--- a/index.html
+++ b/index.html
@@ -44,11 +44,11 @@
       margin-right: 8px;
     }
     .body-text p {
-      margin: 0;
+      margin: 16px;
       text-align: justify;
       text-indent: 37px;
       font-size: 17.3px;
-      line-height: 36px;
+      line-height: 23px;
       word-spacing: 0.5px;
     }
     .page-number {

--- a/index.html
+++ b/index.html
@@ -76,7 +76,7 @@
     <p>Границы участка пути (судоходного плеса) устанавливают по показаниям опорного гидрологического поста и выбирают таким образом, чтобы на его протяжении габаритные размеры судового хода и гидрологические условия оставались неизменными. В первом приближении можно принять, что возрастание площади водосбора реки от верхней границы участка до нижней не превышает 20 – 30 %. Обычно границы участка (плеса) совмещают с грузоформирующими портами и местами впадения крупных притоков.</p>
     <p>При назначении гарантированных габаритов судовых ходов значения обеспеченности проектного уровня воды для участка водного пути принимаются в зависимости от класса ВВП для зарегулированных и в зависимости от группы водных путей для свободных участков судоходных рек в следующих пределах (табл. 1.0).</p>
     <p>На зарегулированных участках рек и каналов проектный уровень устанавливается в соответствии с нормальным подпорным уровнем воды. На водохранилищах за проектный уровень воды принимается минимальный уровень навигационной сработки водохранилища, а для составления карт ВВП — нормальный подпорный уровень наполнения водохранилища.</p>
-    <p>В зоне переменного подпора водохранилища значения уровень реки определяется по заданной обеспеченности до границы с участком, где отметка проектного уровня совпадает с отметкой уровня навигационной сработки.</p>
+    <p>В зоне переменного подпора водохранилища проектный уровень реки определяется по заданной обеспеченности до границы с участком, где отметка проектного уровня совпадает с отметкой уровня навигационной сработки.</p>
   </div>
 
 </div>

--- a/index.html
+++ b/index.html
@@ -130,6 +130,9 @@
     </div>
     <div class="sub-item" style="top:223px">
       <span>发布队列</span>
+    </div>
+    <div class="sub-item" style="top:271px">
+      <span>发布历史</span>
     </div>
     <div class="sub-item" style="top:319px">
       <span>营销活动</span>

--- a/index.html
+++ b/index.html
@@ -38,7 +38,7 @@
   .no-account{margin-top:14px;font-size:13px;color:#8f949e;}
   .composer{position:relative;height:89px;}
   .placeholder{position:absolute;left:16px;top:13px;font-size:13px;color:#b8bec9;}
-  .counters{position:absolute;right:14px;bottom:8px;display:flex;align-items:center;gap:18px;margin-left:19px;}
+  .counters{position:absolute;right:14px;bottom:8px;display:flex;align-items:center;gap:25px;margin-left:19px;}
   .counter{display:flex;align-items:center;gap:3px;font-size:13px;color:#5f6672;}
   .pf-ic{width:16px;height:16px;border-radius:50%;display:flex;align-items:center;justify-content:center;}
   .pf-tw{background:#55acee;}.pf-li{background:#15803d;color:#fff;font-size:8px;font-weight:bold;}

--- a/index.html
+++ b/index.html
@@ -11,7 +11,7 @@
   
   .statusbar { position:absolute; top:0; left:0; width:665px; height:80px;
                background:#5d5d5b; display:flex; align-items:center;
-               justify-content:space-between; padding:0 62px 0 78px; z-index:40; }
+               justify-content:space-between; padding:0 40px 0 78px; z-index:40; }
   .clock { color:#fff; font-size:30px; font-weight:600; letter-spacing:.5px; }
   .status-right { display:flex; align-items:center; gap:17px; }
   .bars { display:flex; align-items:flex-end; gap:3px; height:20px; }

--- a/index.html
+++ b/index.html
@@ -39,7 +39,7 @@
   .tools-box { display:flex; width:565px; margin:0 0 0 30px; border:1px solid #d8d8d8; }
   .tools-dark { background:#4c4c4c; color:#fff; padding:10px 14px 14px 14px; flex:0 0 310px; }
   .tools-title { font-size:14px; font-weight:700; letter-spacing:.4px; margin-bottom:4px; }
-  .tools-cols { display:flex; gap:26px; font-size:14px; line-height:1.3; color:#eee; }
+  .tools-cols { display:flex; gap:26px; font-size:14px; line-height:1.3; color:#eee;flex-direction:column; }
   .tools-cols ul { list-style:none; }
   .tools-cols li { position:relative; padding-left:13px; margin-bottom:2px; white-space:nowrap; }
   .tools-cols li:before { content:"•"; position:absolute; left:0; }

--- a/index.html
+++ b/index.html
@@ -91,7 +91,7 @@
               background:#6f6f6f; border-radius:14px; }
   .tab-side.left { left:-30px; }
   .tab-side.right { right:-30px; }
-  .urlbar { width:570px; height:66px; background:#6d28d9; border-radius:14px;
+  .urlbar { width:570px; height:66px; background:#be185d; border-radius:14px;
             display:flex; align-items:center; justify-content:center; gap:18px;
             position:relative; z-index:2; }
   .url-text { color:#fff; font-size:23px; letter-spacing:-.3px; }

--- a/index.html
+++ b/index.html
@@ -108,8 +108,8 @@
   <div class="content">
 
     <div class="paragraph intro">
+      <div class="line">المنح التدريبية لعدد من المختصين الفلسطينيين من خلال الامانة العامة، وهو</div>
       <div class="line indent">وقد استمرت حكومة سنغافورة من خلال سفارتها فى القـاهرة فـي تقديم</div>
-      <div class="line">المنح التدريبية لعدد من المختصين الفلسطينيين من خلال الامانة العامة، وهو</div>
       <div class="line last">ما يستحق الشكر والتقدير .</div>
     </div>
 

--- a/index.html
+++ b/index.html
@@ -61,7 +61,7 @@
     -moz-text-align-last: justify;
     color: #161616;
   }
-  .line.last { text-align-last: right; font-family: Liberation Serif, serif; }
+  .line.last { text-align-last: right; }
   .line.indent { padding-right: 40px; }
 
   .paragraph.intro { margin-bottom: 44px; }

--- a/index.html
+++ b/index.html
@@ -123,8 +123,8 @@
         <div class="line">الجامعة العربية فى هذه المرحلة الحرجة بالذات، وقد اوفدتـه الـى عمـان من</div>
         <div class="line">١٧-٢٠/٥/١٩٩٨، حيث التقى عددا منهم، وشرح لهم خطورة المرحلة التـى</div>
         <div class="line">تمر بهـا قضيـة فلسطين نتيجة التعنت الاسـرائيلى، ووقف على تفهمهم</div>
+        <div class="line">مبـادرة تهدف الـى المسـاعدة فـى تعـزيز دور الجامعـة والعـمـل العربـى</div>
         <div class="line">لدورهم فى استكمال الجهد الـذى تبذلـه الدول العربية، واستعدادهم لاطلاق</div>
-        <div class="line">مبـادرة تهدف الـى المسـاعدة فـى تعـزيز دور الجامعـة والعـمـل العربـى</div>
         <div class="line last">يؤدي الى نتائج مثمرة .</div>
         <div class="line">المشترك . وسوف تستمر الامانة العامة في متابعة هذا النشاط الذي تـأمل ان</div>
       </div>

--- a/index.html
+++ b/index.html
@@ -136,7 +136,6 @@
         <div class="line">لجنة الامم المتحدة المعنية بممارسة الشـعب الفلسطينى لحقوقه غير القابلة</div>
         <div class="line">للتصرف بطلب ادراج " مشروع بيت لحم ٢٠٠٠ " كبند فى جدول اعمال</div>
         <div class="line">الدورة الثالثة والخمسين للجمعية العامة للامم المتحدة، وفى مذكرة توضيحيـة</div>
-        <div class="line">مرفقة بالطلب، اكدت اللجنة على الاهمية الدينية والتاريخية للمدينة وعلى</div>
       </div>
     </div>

§ WHAT YOU WILL DO
Faithfully copy every entry, leaving nothing out.

§ SOLUTION TO THIS EXERCISE
--- a/index.html
+++ b/index.html
@@ -44,11 +44,11 @@
       margin-right: 8px;
     }
     .body-text p {
-      margin: 0;
+      margin: 16px;
       text-align: justify;
       text-indent: 37px;
       font-size: 17.3px;
-      line-height: 36px;
+      line-height: 23px;
       word-spacing: 0.5px;
     }
     .page-number {

--- a/index.html
+++ b/index.html
@@ -76,7 +76,7 @@
     <p>Границы участка пути (судоходного плеса) устанавливают по показаниям опорного гидрологического поста и выбирают таким образом, чтобы на его протяжении габаритные размеры судового хода и гидрологические условия оставались неизменными. В первом приближении можно принять, что возрастание площади водосбора реки от верхней границы участка до нижней не превышает 20 – 30 %. Обычно границы участка (плеса) совмещают с грузоформирующими портами и местами впадения крупных притоков.</p>
     <p>При назначении гарантированных габаритов судовых ходов значения обеспеченности проектного уровня воды для участка водного пути принимаются в зависимости от класса ВВП для зарегулированных и в зависимости от группы водных путей для свободных участков судоходных рек в следующих пределах (табл. 1.0).</p>
     <p>На зарегулированных участках рек и каналов проектный уровень устанавливается в соответствии с нормальным подпорным уровнем воды. На водохранилищах за проектный уровень воды принимается минимальный уровень навигационной сработки водохранилища, а для составления карт ВВП — нормальный подпорный уровень наполнения водохранилища.</p>
-    <p>В зоне переменного подпора водохранилища значения уровень реки определяется по заданной обеспеченности до границы с участком, где отметка проектного уровня совпадает с отметкой уровня навигационной сработки.</p>
+    <p>В зоне переменного подпора водохранилища проектный уровень реки определяется по заданной обеспеченности до границы с участком, где отметка проектного уровня совпадает с отметкой уровня навигационной сработки.</p>
   </div>
 
 </div>

--- a/index.html
+++ b/index.html
@@ -130,6 +130,9 @@
     </div>
     <div class="sub-item" style="top:223px">
       <span>发布队列</span>
+    </div>
+    <div class="sub-item" style="top:271px">
+      <span>发布历史</span>
     </div>
     <div class="sub-item" style="top:319px">
       <span>营销活动</span>

--- a/index.html
+++ b/index.html
@@ -38,7 +38,7 @@
   .no-account{margin-top:14px;font-size:13px;color:#8f949e;}
   .composer{position:relative;height:89px;}
   .placeholder{position:absolute;left:16px;top:13px;font-size:13px;color:#b8bec9;}
-  .counters{position:absolute;right:14px;bottom:8px;display:flex;align-items:center;gap:18px;margin-left:19px;}
+  .counters{position:absolute;right:14px;bottom:8px;display:flex;align-items:center;gap:25px;margin-left:19px;}
   .counter{display:flex;align-items:center;gap:3px;font-size:13px;color:#5f6672;}
   .pf-ic{width:16px;height:16px;border-radius:50%;display:flex;align-items:center;justify-content:center;}
   .pf-tw{background:#55acee;}.pf-li{background:#15803d;color:#fff;font-size:8px;font-weight:bold;}

--- a/index.html
+++ b/index.html
@@ -11,7 +11,7 @@
   
   .statusbar { position:absolute; top:0; left:0; width:665px; height:80px;
                background:#5d5d5b; display:flex; align-items:center;
-               justify-content:space-between; padding:0 62px 0 78px; z-index:40; }
+               justify-content:space-between; padding:0 40px 0 78px; z-index:40; }
   .clock { color:#fff; font-size:30px; font-weight:600; letter-spacing:.5px; }
   .status-right { display:flex; align-items:center; gap:17px; }
   .bars { display:flex; align-items:flex-end; gap:3px; height:20px; }

--- a/index.html
+++ b/index.html
@@ -39,7 +39,7 @@
   .tools-box { display:flex; width:565px; margin:0 0 0 30px; border:1px solid #d8d8d8; }
   .tools-dark { background:#4c4c4c; color:#fff; padding:10px 14px 14px 14px; flex:0 0 310px; }
   .tools-title { font-size:14px; font-weight:700; letter-spacing:.4px; margin-bottom:4px; }
-  .tools-cols { display:flex; gap:26px; font-size:14px; line-height:1.3; color:#eee; }
+  .tools-cols { display:flex; gap:26px; font-size:14px; line-height:1.3; color:#eee;flex-direction:column; }
   .tools-cols ul { list-style:none; }
   .tools-cols li { position:relative; padding-left:13px; margin-bottom:2px; white-space:nowrap; }
   .tools-cols li:before { content:"•"; position:absolute; left:0; }

--- a/index.html
+++ b/index.html
@@ -91,7 +91,7 @@
               background:#6f6f6f; border-radius:14px; }
   .tab-side.left { left:-30px; }
   .tab-side.right { right:-30px; }
-  .urlbar { width:570px; height:66px; background:#6d28d9; border-radius:14px;
+  .urlbar { width:570px; height:66px; background:#be185d; border-radius:14px;
             display:flex; align-items:center; justify-content:center; gap:18px;
             position:relative; z-index:2; }
   .url-text { color:#fff; font-size:23px; letter-spacing:-.3px; }

--- a/index.html
+++ b/index.html
@@ -108,8 +108,8 @@
   <div class="content">
 
     <div class="paragraph intro">
+      <div class="line">المنح التدريبية لعدد من المختصين الفلسطينيين من خلال الامانة العامة، وهو</div>
       <div class="line indent">وقد استمرت حكومة سنغافورة من خلال سفارتها فى القـاهرة فـي تقديم</div>
-      <div class="line">المنح التدريبية لعدد من المختصين الفلسطينيين من خلال الامانة العامة، وهو</div>
       <div class="line last">ما يستحق الشكر والتقدير .</div>
     </div>
 

--- a/index.html
+++ b/index.html
@@ -61,7 +61,7 @@
     -moz-text-align-last: justify;
     color: #161616;
   }
-  .line.last { text-align-last: right; font-family: Liberation Serif, serif; }
+  .line.last { text-align-last: right; }
   .line.indent { padding-right: 40px; }
 
   .paragraph.intro { margin-bottom: 44px; }

--- a/index.html
+++ b/index.html
@@ -123,8 +123,8 @@
         <div class="line">الجامعة العربية فى هذه المرحلة الحرجة بالذات، وقد اوفدتـه الـى عمـان من</div>
         <div class="line">١٧-٢٠/٥/١٩٩٨، حيث التقى عددا منهم، وشرح لهم خطورة المرحلة التـى</div>
         <div class="line">تمر بهـا قضيـة فلسطين نتيجة التعنت الاسـرائيلى، ووقف على تفهمهم</div>
+        <div class="line">مبـادرة تهدف الـى المسـاعدة فـى تعـزيز دور الجامعـة والعـمـل العربـى</div>
         <div class="line">لدورهم فى استكمال الجهد الـذى تبذلـه الدول العربية، واستعدادهم لاطلاق</div>
-        <div class="line">مبـادرة تهدف الـى المسـاعدة فـى تعـزيز دور الجامعـة والعـمـل العربـى</div>
         <div class="line last">يؤدي الى نتائج مثمرة .</div>
         <div class="line">المشترك . وسوف تستمر الامانة العامة في متابعة هذا النشاط الذي تـأمل ان</div>
       </div>

--- a/index.html
+++ b/index.html
@@ -136,7 +136,6 @@
         <div class="line">لجنة الامم المتحدة المعنية بممارسة الشـعب الفلسطينى لحقوقه غير القابلة</div>
         <div class="line">للتصرف بطلب ادراج " مشروع بيت لحم ٢٠٠٠ " كبند فى جدول اعمال</div>
         <div class="line">الدورة الثالثة والخمسين للجمعية العامة للامم المتحدة، وفى مذكرة توضيحيـة</div>
-        <div class="line">مرفقة بالطلب، اكدت اللجنة على الاهمية الدينية والتاريخية للمدينة وعلى</div>
       </div>
     </div>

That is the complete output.